» YOUR TASK: A faithful copy of every entry is the goal; keep the images out of it.

**********

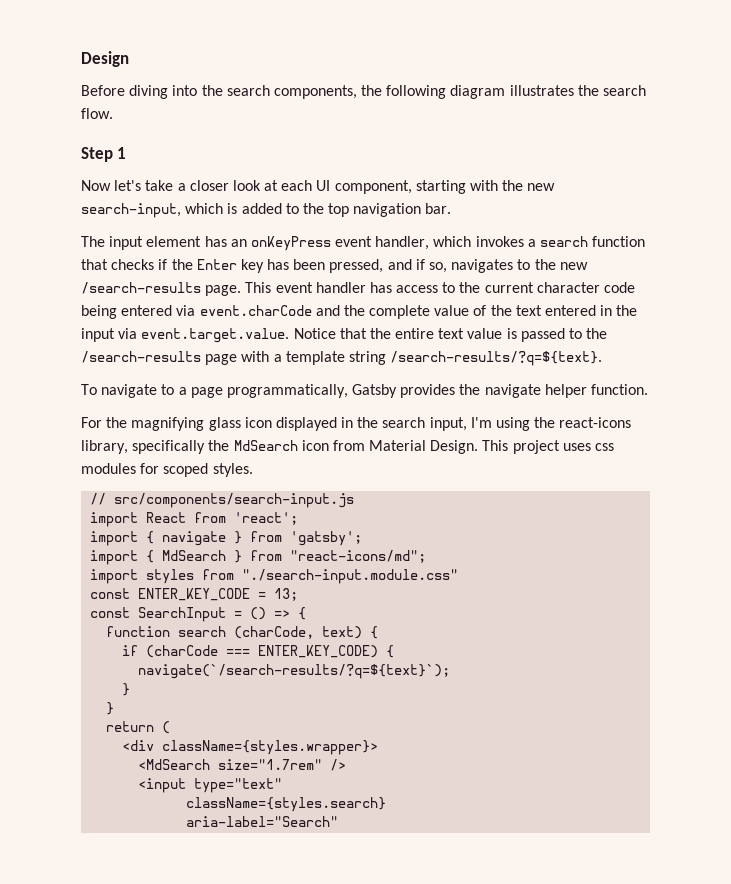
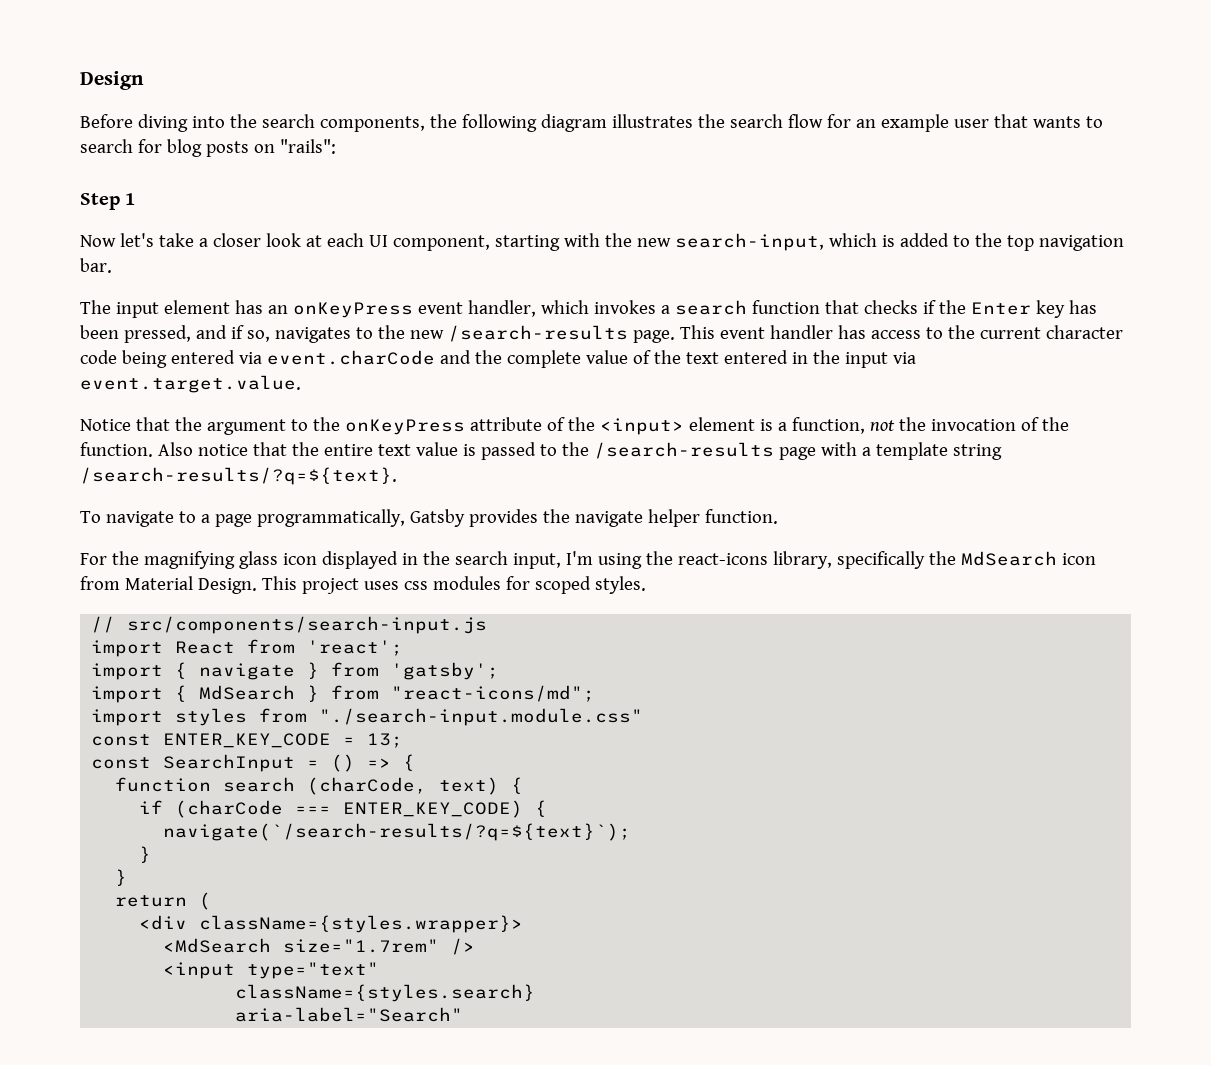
- Before diving into the search components, the following diagram illustrates the search flow.
+ Before diving into the search components, the following diagram illustrates the search flow for an example user that wants to search for blog posts on "rails":
- This event handler has access to the current character code being entered via event.charCode and the complete value of the text entered in the input via event.target.value. Notice that the entire text value is passed to the /search-results page with a template string /search-results/?q=${text}.
+ This event handler has access to the current character code being entered via event.charCode and the complete value of the text entered in the input via event.target.value.
+ Notice that the argument to the onKeyPress attribute of the <input> element is a function, not the invocation of the function. Also notice that the entire text value is passed to the /search-results page with a template string /search-results/?q=${text}.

**********

» RESPONSE BOX:
- Before diving into the search components, the following diagram illustrates the search flow.
+ Before diving into the search components, the following diagram illustrates the search flow for an example user that wants to search for blog posts on "rails":
- This event handler has access to the current character code being entered via event.charCode and the complete value of the text entered in the input via event.target.value. Notice that the entire text value is passed to the /search-results page with a template string /search-results/?q=${text}.
+ This event handler has access to the current character code being entered via event.charCode and the complete value of the text entered in the input via event.target.value.
+ Notice that the argument to the onKeyPress attribute of the <input> element is a function, not the invocation of the function. Also notice that the entire text value is passed to the /search-results page with a template string /search-results/?q=${text}.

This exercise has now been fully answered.